Exercise directions:
Of all the lines below, return only those starting with the line holding "background: #3b82f6 ->" and going on through the line holding "margin: 14px 18px", exactly as written.

Listed records:
━━━━

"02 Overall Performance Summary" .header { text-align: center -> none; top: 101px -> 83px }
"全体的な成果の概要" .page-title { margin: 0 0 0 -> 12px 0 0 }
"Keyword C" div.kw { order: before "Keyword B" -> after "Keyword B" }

━━━━

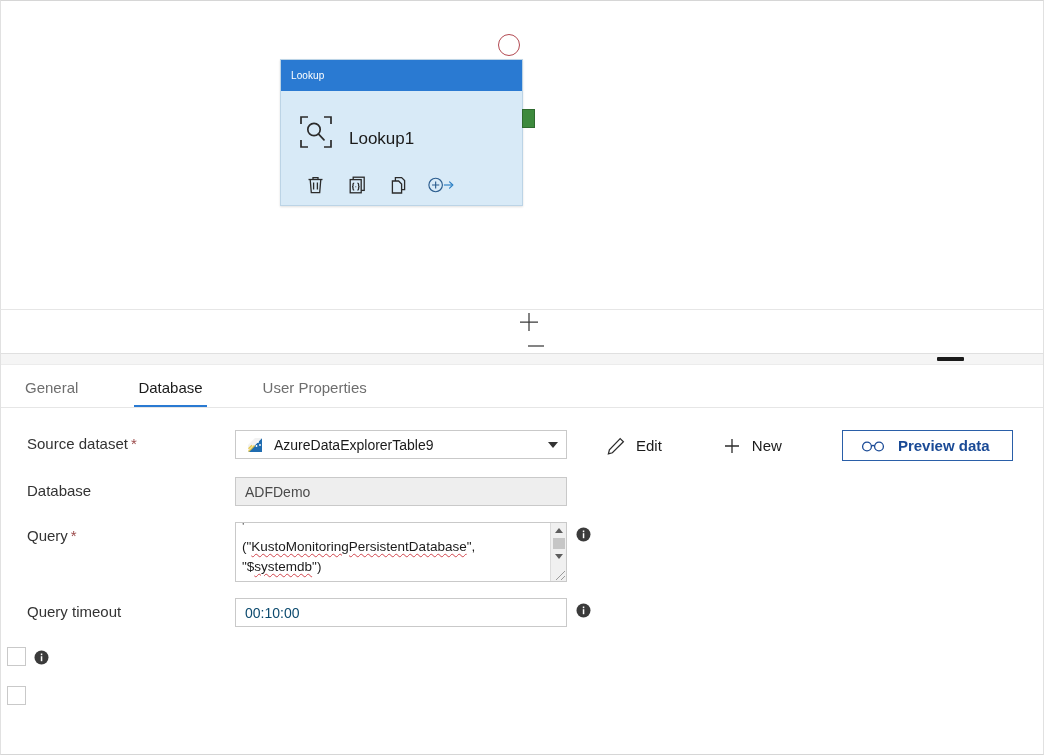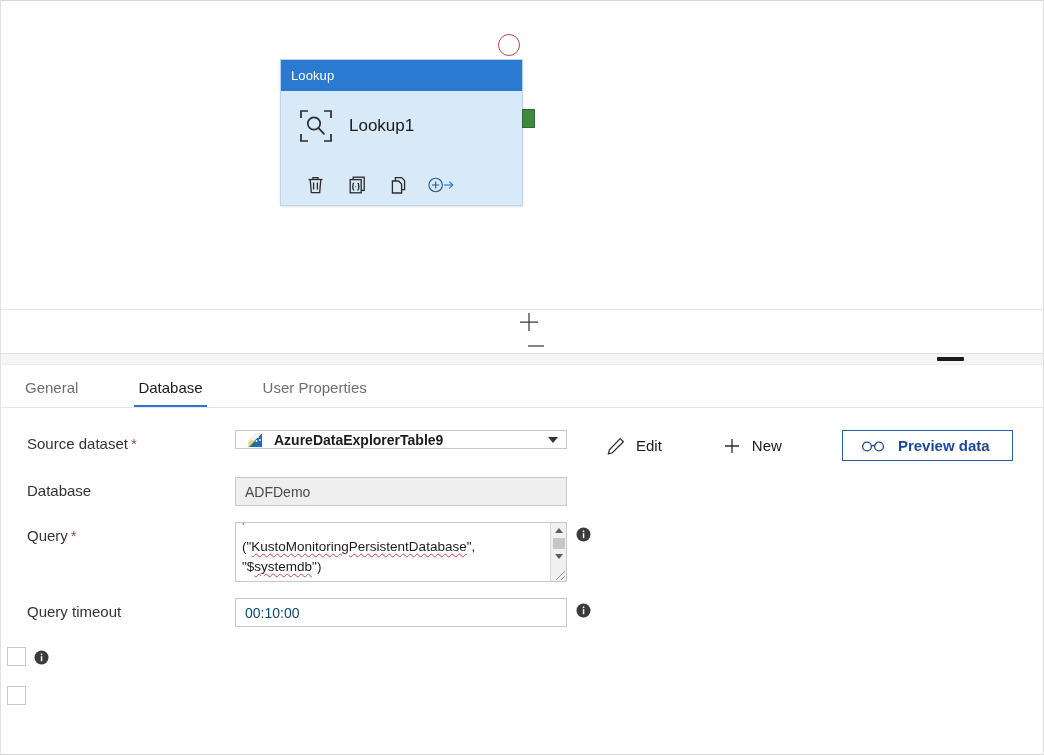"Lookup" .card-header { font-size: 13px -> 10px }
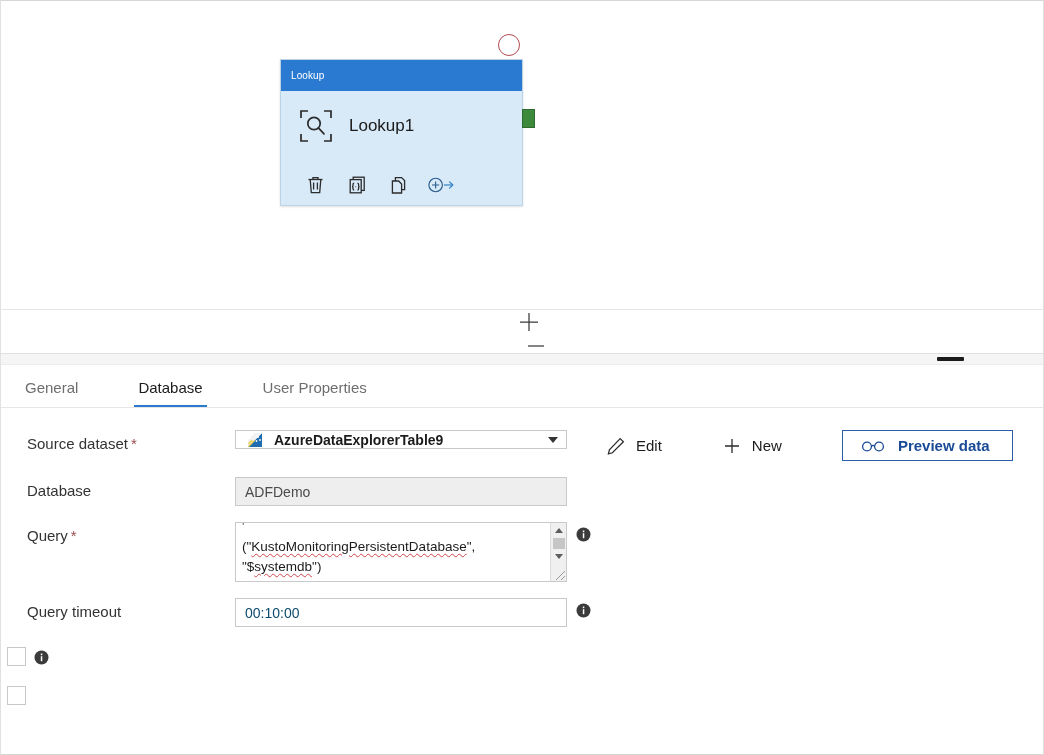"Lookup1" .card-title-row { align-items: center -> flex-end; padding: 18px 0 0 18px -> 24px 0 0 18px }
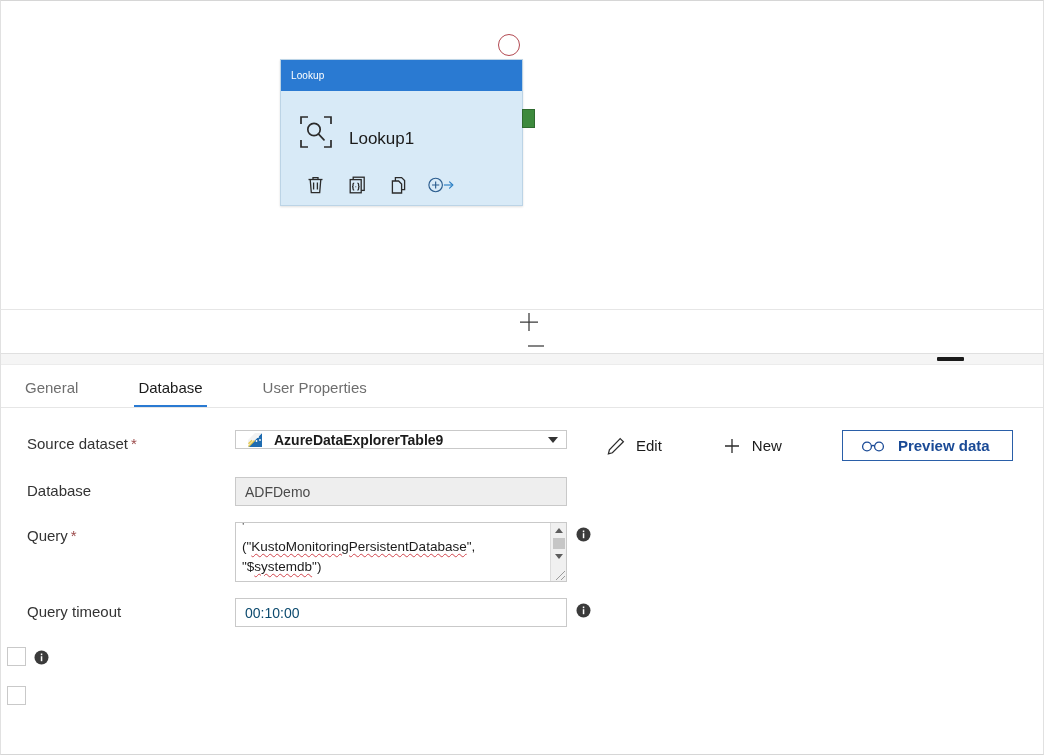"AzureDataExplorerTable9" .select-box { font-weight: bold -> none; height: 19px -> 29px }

━━━━

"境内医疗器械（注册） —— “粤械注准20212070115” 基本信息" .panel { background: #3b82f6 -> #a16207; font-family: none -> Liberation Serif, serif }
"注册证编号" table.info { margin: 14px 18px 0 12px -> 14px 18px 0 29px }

━━━━

Task solution:
"境内医疗器械（注册） —— “粤械注准20212070115” 基本信息" .panel { background: #3b82f6 -> #a16207; font-family: none -> Liberation Serif, serif }
"注册证编号" table.info { margin: 14px 18px 0 12px -> 14px 18px 0 29px }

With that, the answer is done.